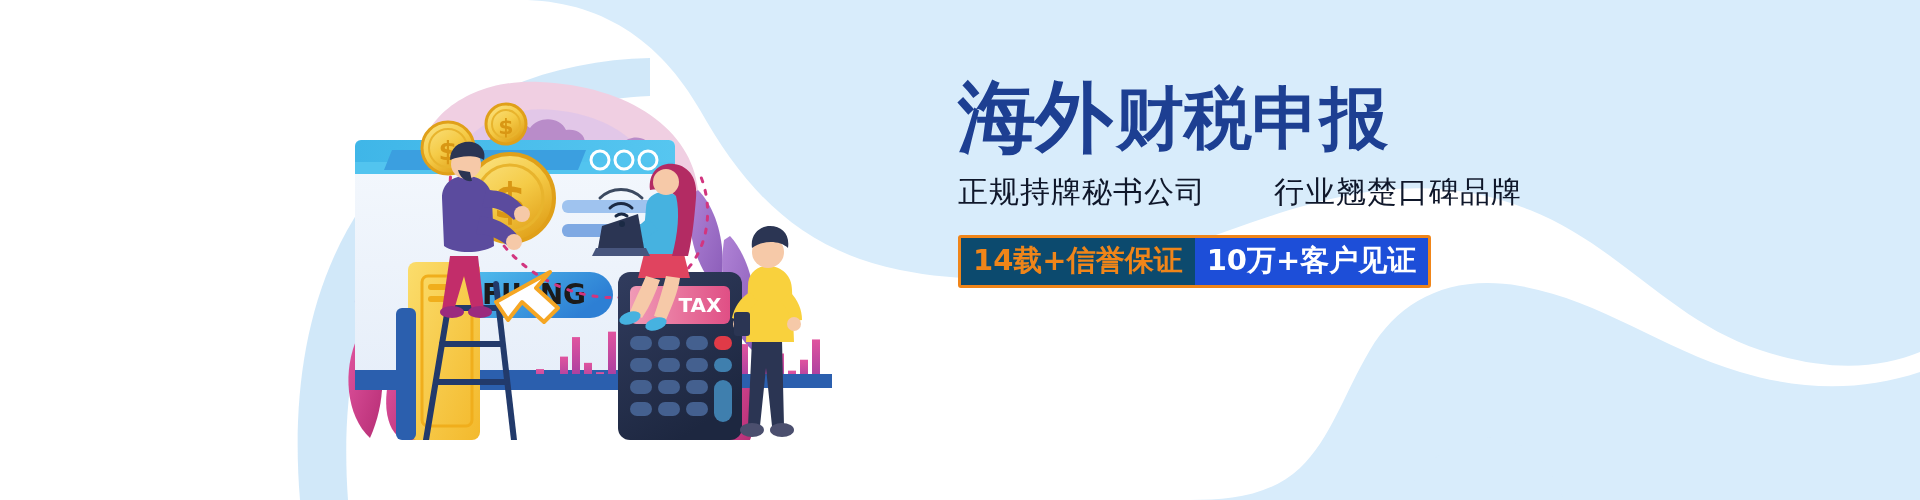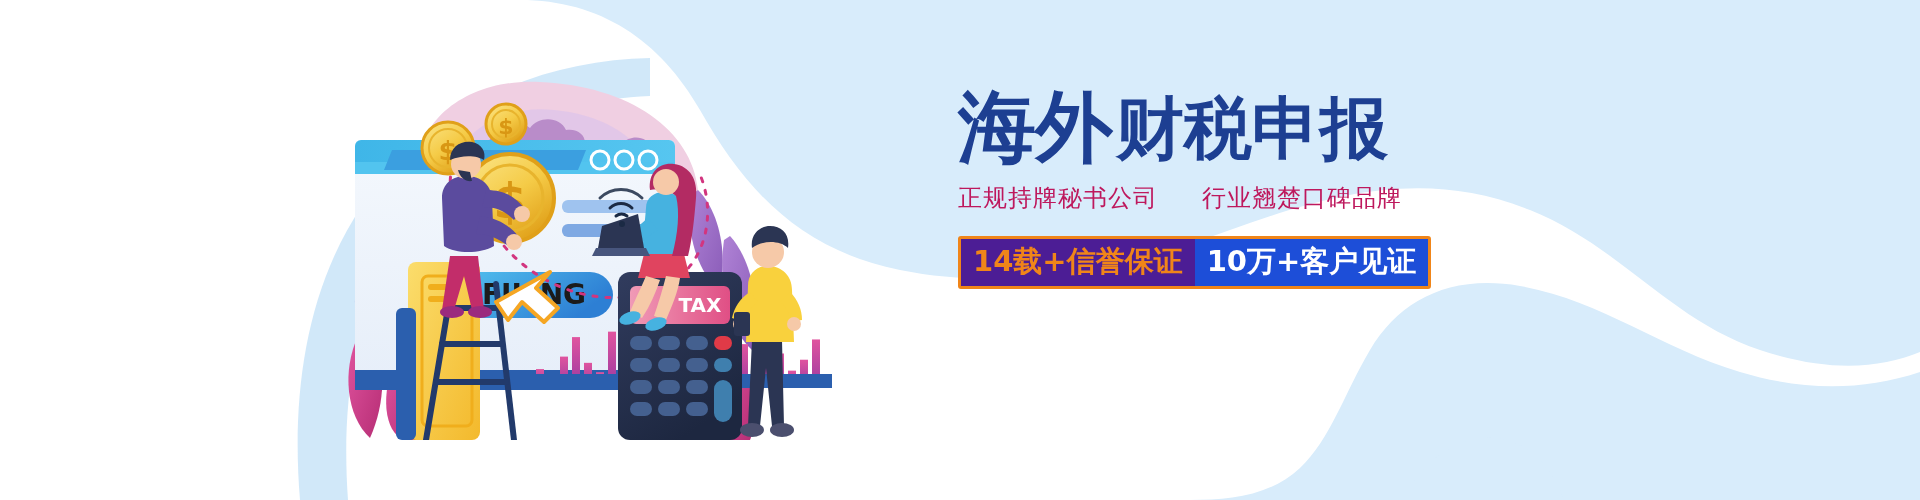--- a/index.html
+++ b/index.html
@@ -29,7 +29,7 @@
   
   #copy {
     position:absolute;
-    left:958px; top:88px;
+    left:958px; top:78px;
     width:640px;
   }
   .headline {

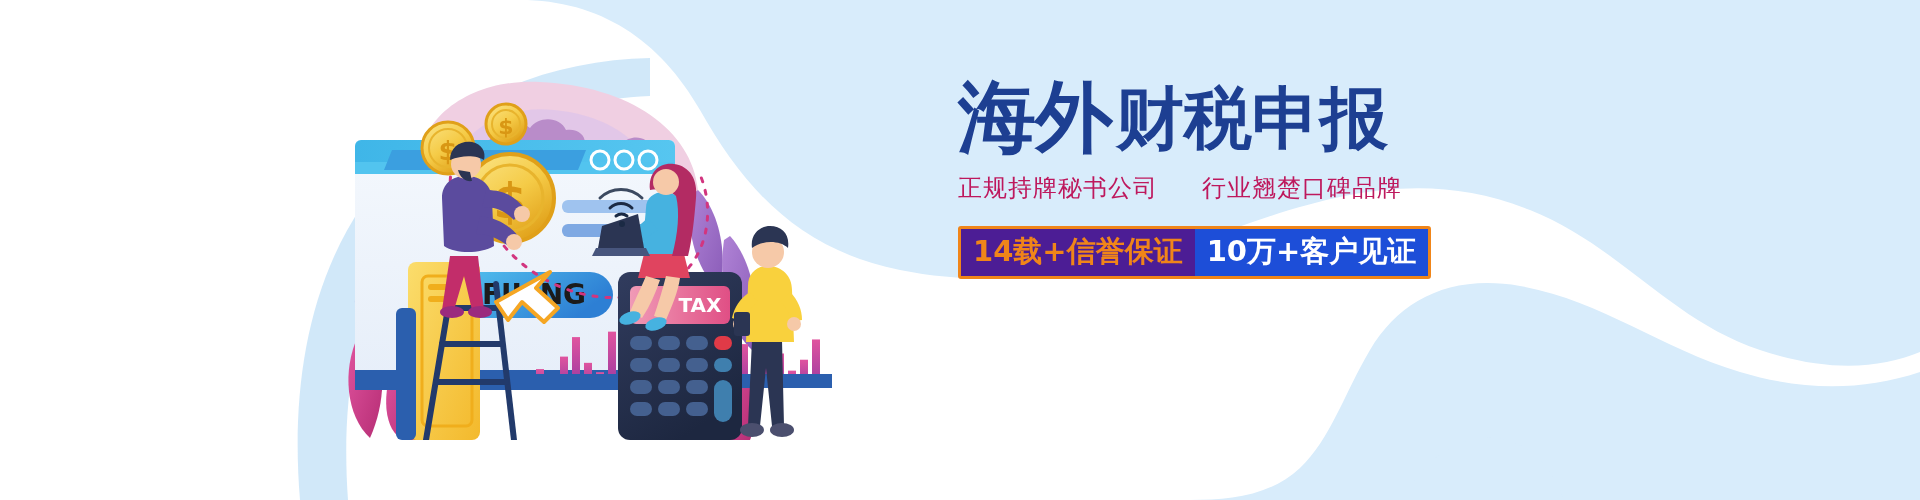--- a/index.html
+++ b/index.html
@@ -56,11 +56,11 @@
   }
   .subhead {
     margin-top:16px;
-    font-size:24px;
-    color:#be185d;
+    font-size:30px;
+    color:#0f172a;
     letter-spacing:1px;
     white-space:nowrap;
-    font-family:Liberation Serif, serif;
+    font-family:Liberation Mono, monospace;
   }
   .subhead .gap { display:inline-block; width:30px; }
 

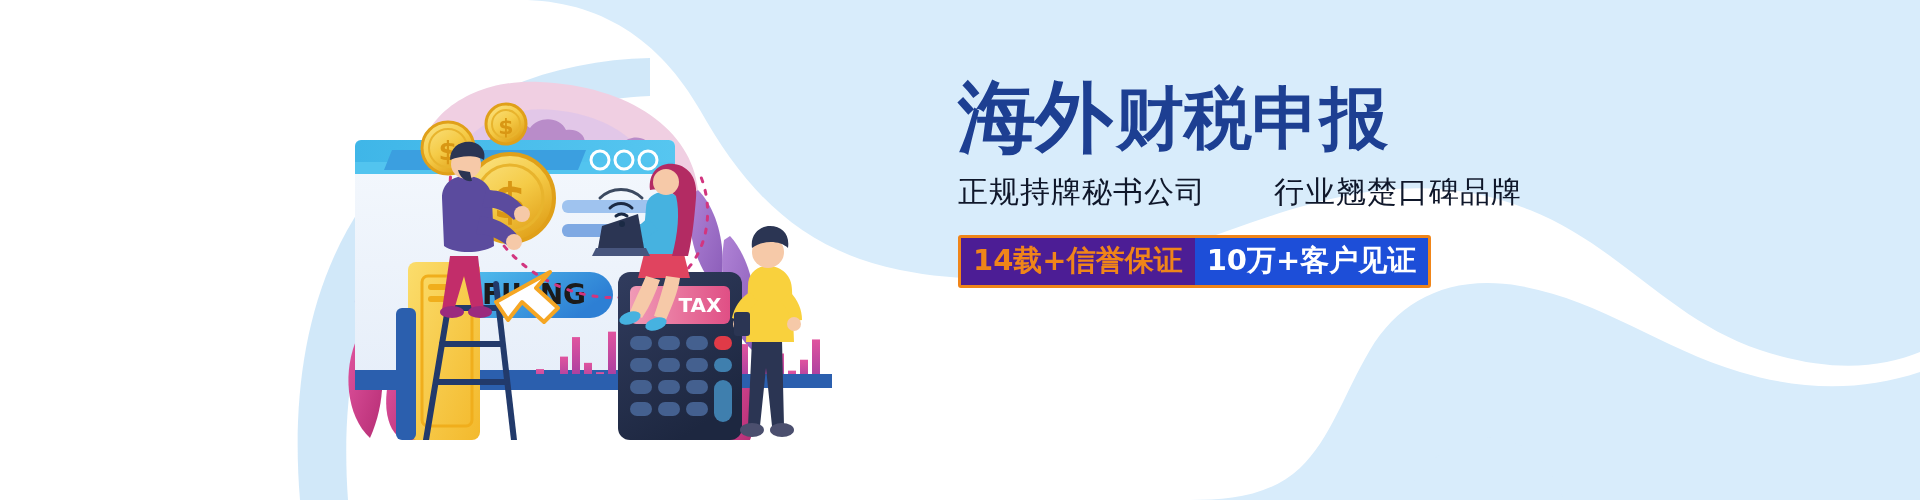--- a/index.html
+++ b/index.html
@@ -82,7 +82,7 @@
     font-family:"DejaVu Sans", sans-serif;
   }
   .badge-outline {
-    background:#4c1d95;
+    background:#0c4a6e;
     color:#F08519;
     text-align:center;
   }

» Task instructions
Once the pictures have been removed, reproduce each line of the material above exactly.

» Solution for this exercise
--- a/index.html
+++ b/index.html
@@ -29,7 +29,7 @@
   
   #copy {
     position:absolute;
-    left:958px; top:88px;
+    left:958px; top:78px;
     width:640px;
   }
   .headline {

--- a/index.html
+++ b/index.html
@@ -56,11 +56,11 @@
   }
   .subhead {
     margin-top:16px;
-    font-size:24px;
-    color:#be185d;
+    font-size:30px;
+    color:#0f172a;
     letter-spacing:1px;
     white-space:nowrap;
-    font-family:Liberation Serif, serif;
+    font-family:Liberation Mono, monospace;
   }
   .subhead .gap { display:inline-block; width:30px; }
 

--- a/index.html
+++ b/index.html
@@ -82,7 +82,7 @@
     font-family:"DejaVu Sans", sans-serif;
   }
   .badge-outline {
-    background:#4c1d95;
+    background:#0c4a6e;
     color:#F08519;
     text-align:center;
   }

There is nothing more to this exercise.